German pastor, botanist, mycologist, entomologist, ornithologist and inventor Jacob Christian Schäffer published Versuche und Muster ohne alle Lumpen oder doch mit enem geringen Zusatze derselben Papier zu machen in six volumes, Regensburg, 1765-71, in which he documented his experiments with new papermaking materials, and included actual specimens of paper made with each. Because his experiments were conducted prior to the discovery of bleach by Scheele, Berthollet and others, all of Schäffer's samples show the tint of the original material from which they were made. Schäffer's book also probably includes the first documented sample of paper produced from wood pulp—not surprising because Schäffer, an entomologist, studied the production of wood pulp paper by wasps:
"In most of the examples about one-fifth part cotton rags were added to the pulp to help bind the fibres together. A number of the specimens are sized and nearly all have been printed upon.

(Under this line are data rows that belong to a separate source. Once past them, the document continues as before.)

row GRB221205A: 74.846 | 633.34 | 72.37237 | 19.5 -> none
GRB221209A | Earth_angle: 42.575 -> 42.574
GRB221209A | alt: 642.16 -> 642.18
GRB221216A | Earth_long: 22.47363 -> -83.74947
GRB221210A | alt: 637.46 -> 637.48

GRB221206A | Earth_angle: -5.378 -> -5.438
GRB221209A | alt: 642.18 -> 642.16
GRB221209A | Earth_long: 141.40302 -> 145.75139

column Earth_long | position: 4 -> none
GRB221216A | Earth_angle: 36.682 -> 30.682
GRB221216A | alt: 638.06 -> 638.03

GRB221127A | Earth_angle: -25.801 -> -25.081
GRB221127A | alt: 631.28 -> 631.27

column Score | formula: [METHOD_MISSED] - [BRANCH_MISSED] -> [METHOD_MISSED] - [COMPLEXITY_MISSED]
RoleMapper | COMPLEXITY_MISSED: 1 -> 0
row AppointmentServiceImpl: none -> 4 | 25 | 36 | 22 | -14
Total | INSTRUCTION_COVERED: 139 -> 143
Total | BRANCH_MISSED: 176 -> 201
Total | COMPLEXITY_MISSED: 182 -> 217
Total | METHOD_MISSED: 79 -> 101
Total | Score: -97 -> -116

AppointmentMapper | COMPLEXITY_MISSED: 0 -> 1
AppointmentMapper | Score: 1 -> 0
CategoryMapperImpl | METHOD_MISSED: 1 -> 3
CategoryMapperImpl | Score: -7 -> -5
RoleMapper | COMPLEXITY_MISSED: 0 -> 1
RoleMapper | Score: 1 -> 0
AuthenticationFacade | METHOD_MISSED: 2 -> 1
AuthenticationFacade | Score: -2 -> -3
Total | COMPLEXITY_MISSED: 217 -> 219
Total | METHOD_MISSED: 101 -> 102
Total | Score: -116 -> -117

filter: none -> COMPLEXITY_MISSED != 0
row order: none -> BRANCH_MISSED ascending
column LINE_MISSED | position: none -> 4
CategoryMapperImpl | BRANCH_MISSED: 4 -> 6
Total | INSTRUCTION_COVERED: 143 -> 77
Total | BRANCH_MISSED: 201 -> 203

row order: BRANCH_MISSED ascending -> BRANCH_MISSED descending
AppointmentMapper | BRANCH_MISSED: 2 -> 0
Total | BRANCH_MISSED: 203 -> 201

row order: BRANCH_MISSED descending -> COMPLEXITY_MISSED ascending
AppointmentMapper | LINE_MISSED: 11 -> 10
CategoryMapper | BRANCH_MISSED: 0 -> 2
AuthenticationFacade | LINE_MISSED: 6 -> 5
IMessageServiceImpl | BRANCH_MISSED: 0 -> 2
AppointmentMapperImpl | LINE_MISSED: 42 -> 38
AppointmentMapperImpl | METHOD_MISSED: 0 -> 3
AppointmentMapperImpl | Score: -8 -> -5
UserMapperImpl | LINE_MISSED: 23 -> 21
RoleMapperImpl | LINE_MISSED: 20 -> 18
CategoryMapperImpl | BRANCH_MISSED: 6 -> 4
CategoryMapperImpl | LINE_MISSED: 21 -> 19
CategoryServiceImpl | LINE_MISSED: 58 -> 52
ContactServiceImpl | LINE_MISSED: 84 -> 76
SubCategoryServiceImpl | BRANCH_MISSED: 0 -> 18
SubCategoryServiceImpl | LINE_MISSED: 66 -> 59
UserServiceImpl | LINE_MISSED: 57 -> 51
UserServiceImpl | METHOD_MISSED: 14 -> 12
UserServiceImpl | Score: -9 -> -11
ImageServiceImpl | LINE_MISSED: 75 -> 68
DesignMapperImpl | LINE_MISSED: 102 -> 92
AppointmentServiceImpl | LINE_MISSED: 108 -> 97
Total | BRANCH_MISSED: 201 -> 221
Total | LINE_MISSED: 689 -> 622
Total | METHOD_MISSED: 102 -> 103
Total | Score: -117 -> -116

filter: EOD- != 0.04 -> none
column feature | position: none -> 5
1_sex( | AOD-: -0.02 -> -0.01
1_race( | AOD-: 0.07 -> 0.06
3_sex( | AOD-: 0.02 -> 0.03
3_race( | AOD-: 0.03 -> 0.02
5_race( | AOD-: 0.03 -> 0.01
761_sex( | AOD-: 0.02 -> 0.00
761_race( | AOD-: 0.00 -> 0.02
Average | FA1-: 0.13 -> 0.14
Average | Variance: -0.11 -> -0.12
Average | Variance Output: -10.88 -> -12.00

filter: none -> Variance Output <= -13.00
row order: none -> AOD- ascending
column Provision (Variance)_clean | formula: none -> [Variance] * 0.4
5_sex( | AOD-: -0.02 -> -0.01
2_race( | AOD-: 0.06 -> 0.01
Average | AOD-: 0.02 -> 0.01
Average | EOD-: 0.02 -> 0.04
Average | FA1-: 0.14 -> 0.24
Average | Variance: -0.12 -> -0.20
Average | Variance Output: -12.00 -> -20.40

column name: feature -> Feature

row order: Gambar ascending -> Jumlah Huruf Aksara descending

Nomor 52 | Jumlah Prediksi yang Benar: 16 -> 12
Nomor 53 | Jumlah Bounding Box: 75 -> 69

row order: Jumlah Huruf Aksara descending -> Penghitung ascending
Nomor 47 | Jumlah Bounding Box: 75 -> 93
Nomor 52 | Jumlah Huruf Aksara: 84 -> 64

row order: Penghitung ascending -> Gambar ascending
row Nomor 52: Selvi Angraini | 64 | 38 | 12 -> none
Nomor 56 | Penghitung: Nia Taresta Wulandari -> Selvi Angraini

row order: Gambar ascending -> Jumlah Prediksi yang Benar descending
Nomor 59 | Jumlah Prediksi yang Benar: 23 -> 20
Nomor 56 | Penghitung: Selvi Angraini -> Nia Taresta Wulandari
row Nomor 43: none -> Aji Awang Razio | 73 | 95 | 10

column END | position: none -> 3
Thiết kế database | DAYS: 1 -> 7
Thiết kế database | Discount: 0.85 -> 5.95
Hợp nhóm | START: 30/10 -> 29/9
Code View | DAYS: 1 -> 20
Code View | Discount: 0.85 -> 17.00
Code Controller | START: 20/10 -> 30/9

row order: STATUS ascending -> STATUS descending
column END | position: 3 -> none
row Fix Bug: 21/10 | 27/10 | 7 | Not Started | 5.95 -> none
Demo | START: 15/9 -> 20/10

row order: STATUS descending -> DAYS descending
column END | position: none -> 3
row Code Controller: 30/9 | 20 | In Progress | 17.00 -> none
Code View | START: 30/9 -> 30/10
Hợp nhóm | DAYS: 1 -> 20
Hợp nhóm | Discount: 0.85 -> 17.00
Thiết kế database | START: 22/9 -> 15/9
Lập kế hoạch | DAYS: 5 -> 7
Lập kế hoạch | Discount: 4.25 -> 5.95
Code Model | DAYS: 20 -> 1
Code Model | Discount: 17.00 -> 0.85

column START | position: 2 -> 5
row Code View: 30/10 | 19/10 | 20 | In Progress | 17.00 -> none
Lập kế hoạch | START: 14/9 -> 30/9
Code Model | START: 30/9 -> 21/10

"It is curious to note one of the first specimens shown in Schaeffer's books was made from wasps' nests–for it was not the wasp, himself, the first papermaker, or was it the frog who was the original fabricator of paper? The wasp made his nest of wood fibre cleverly felted together exactly as paper is constructed, while the frog made a peculiar kind of spittle on the surface of ponds which became well-felted paper after drying naturally in the sun" (Hunter, The Literature of Papermaking 1390-1800  34-36.)
Writing in 1925, Dard Hunter described Schäffer's set of books as "the most interesting and rarest work on the subject of paper ever published," and stated that complete copies with all of the 82 original paper specimens were extremely difficult to find.